Lines containing the word "download" are to be copied from the data below.

Exercise input: Begin

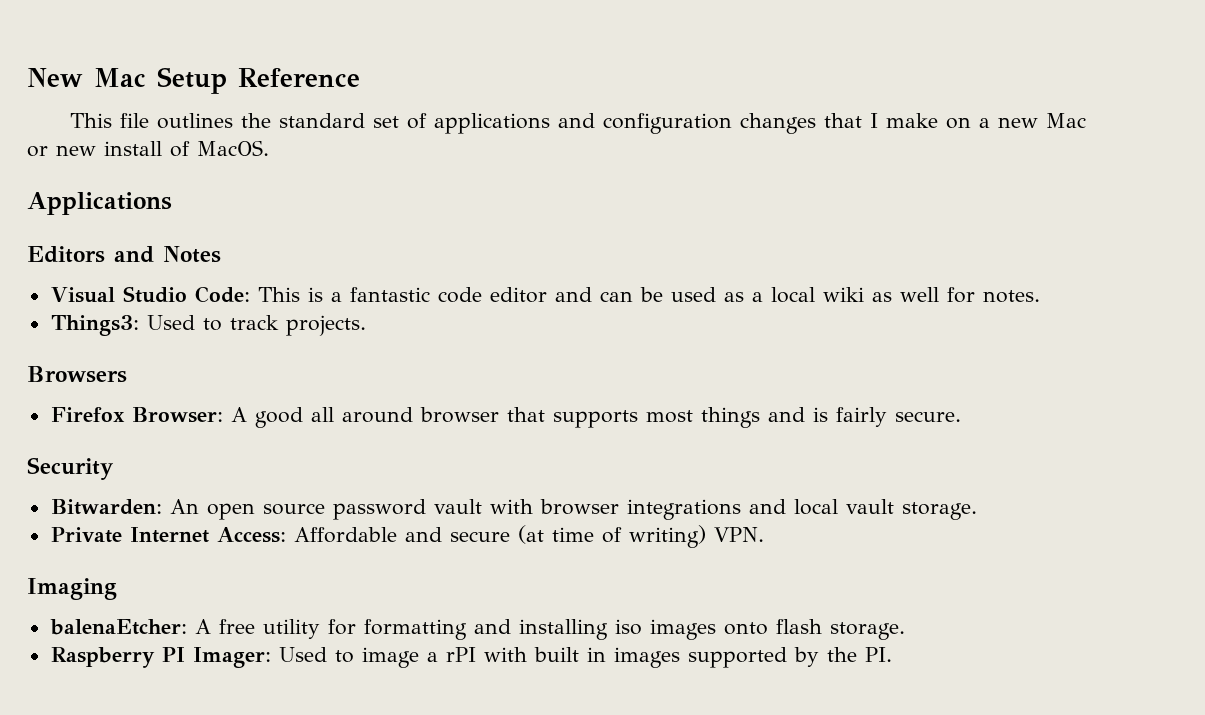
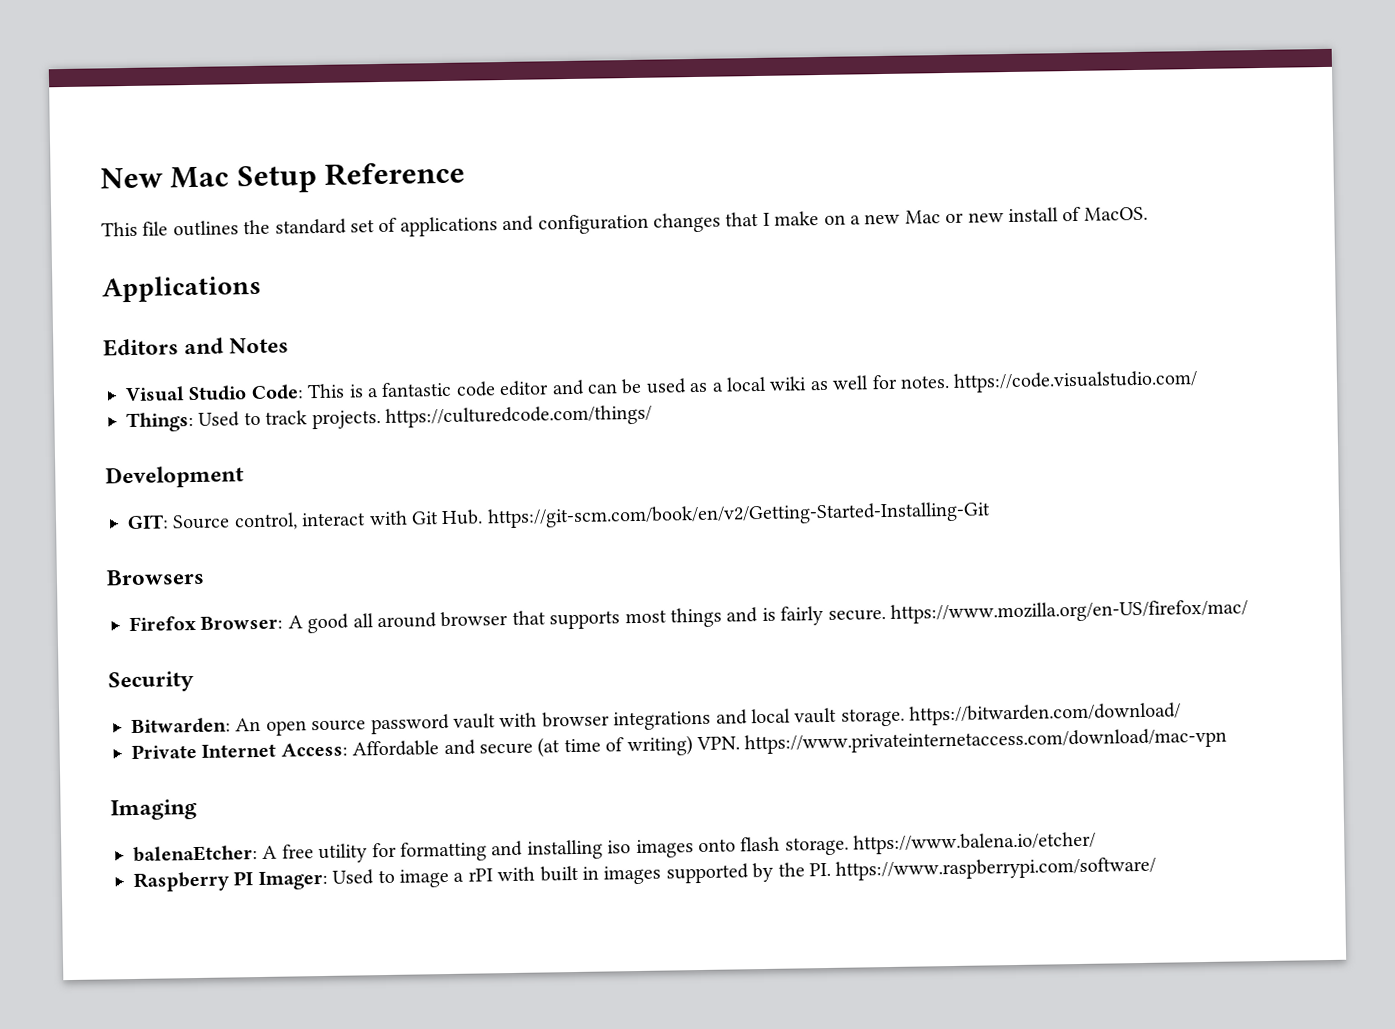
[50,315,139,336] // Things3: -> [953,370,1199,393] [126,411,194,433] https://code.visualstudio.com/ // Things:
(366, 325) none -> [385,404,652,428] [105,465,244,489] [127,501,991,531] https://culturedcode.com/things/ // Development // GIT: Source control, interact with Git Hub. https://git-scm.com/book/en/v2/Getting-Started-Installing-Git
(961, 416) none -> [889,599,1248,624] https://www.mozilla.org/en-US/firefox/mac/
(977, 511) none -> [909,702,1182,726] https://bitwarden.com/download/
(764, 534) none -> [744,727,1228,755] https://www.privateinternetaccess.com/download/mac-vpn
(905, 631) none -> [853,831,1097,855] https://www.balena.io/etcher/
(892, 654) none -> [835,856,1157,881] https://www.raspberrypi.com/software/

Exercise input: End

■ Response box:
(977, 511) none -> [909,702,1182,726] https://bitwarden.com/download/
(764, 534) none -> [744,727,1228,755] https://www.privateinternetaccess.com/download/mac-vpn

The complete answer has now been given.